ValueError Traceback (most recent call last)
<ipython-input-144-bbcec8b8c065> in <module>()
5 use_idf=True, tokenizer=tokenize_and_stem, ngram_range=(3,3))
6
----> 7 get_ipython().magic('time tfidf_matrix = tfidf_vectorizer.fit_transform(contents) #fit the vectorizer to synopses')
8
9 print(tfidf_matrix.shape)
C:\Users\mazhar\Anaconda3\lib\site-packages\IPython\core\interactiveshell.py in magic(self, arg_s)
2156 magic_name, _, magic_arg_s = arg_s.partition(' ')
2157 magic_name = magic_name.lstrip(prefilter.ESC_MAGIC)
-> 2158 return self.run_line_magic(magic_name, magic_arg_s)
2159
2160 #-------------------------------------------------------------------------
C:\Users\mazhar\Anaconda3\lib\site-packages\IPython\core\interactiveshell.py in run_line_magic(self, magic_name, line)
2077 kwargs['local_ns'] = sys._getframe(stack_depth).f_locals
2078 with self.builtin_trap:
-> 2079 result = fn(*args,**kwargs)
2080 return result
2081
<decorator-gen-60> in time(self, line, cell, local_ns)
C:\Users\mazhar\Anaconda3\lib\site-packages\IPython\core\magic.py in <lambda>(f, *a, **k)

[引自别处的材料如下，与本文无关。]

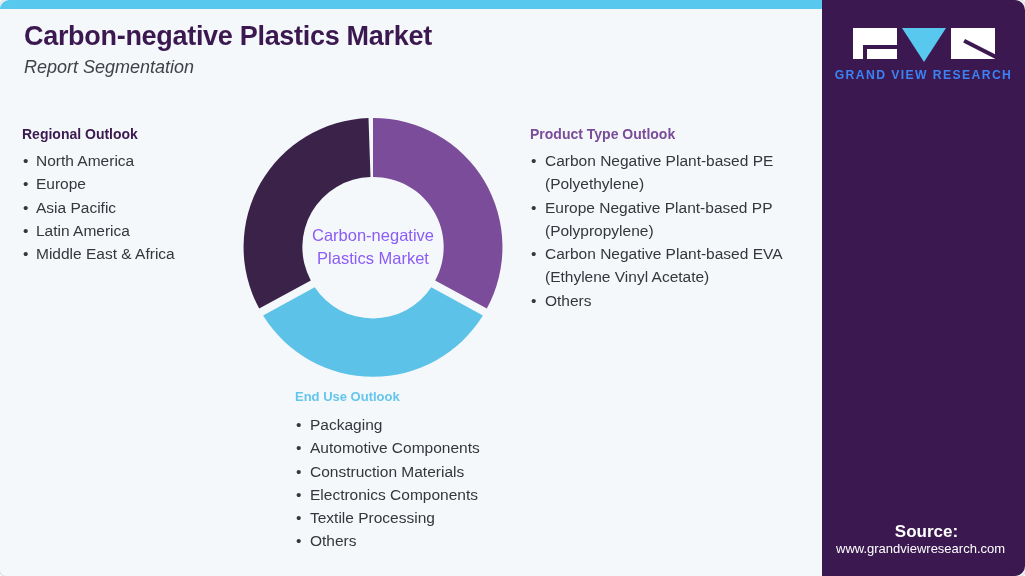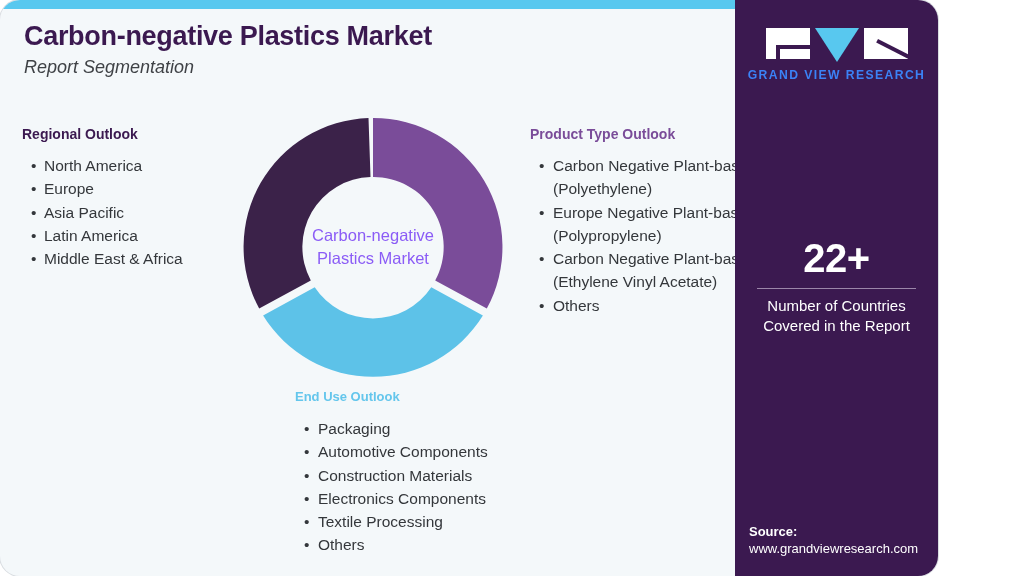"Carbon-negative Plastics Market" .card { border-radius: 20px -> 6px; width: 938px -> 1025px }
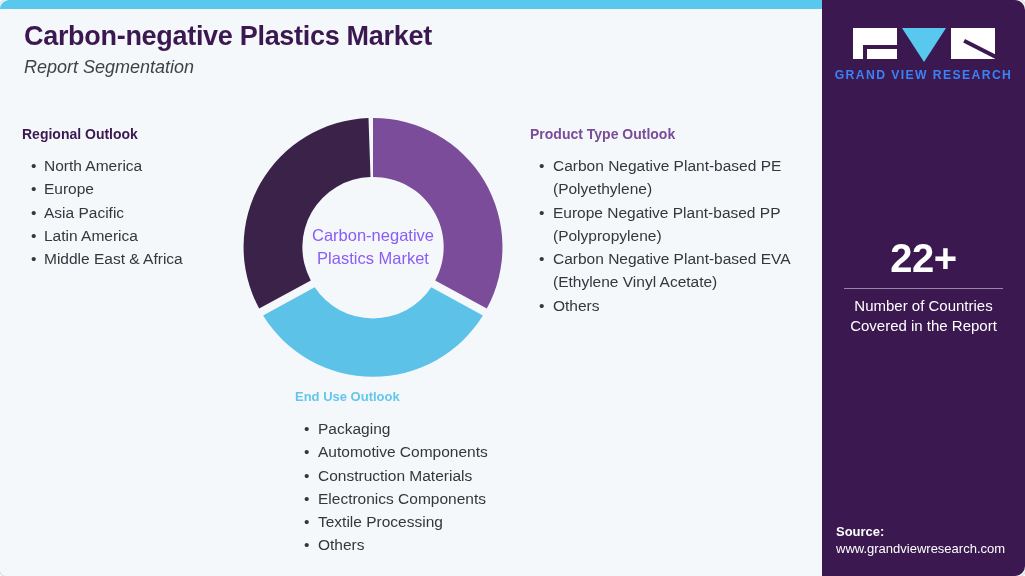"North America" .outlook-list { margin: 8px -> 0 }
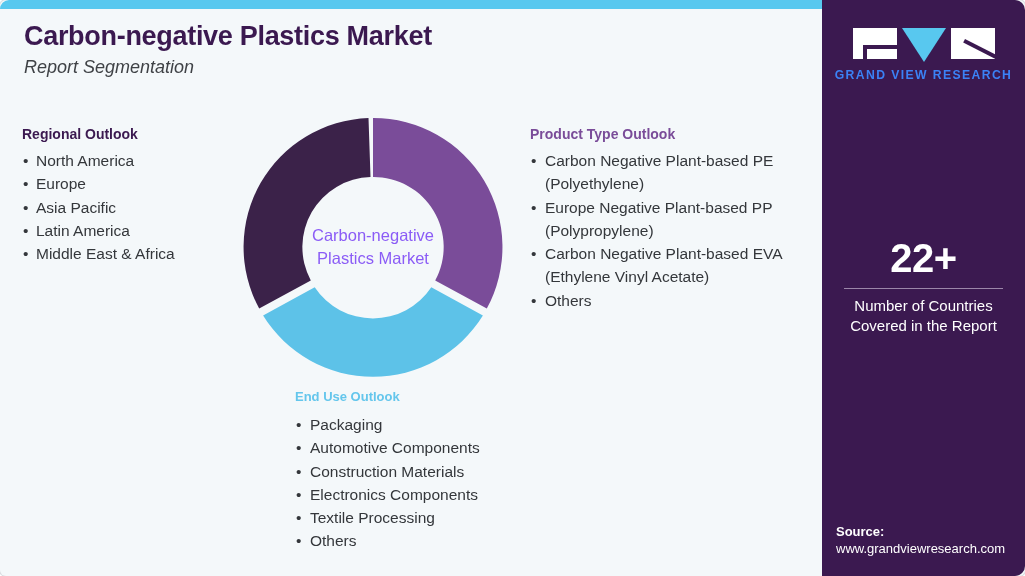"22+" div.stat { html: <div> <div>22+</div> <div></div> <div>Number of Countries</div> <div>Covered in the Report</div> </div> -> none }
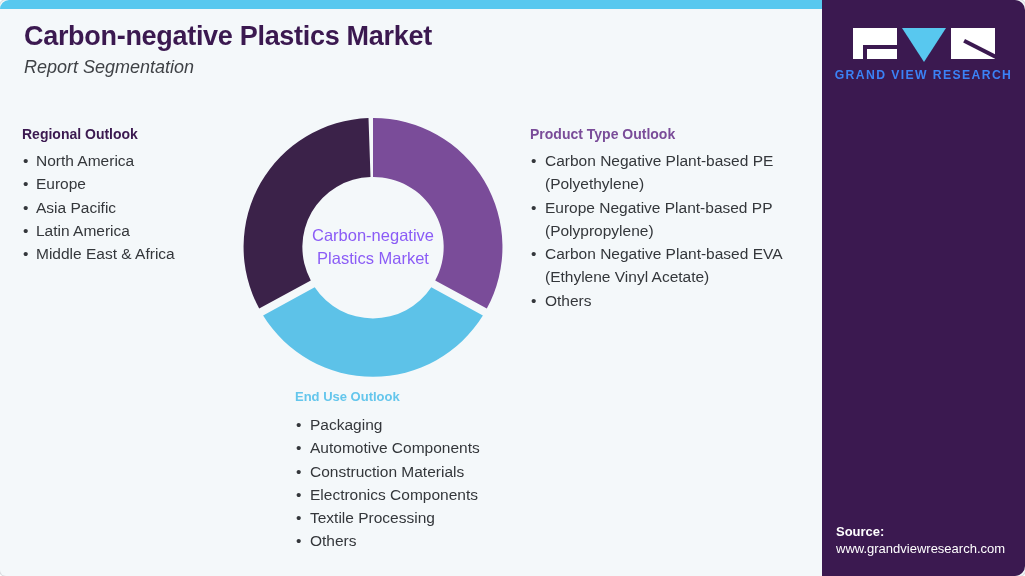"Source:" .source-title { font-size: 13px -> 17px; text-align: none -> center }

186 # but it's overkill for just that one bit of state.
187 def magic_deco(arg):
--> 188 call = lambda f, *a, **k: f(*a, **k)
189
190 if callable(arg):
C:\Users\mazhar\Anaconda3\lib\site-packages\IPython\core\magics\execution.py in time(self, line, cell, local_ns)
1178 else:
1179 st = clock2()
-> 1180 exec(code, glob, local_ns)
1181 end = clock2()
1182 out = None
<timed exec> in <module>()
C:\Users\mazhar\Anaconda3\lib\site-packages\sklearn\feature_extraction\text.py in fit_transform(self, raw_documents, y)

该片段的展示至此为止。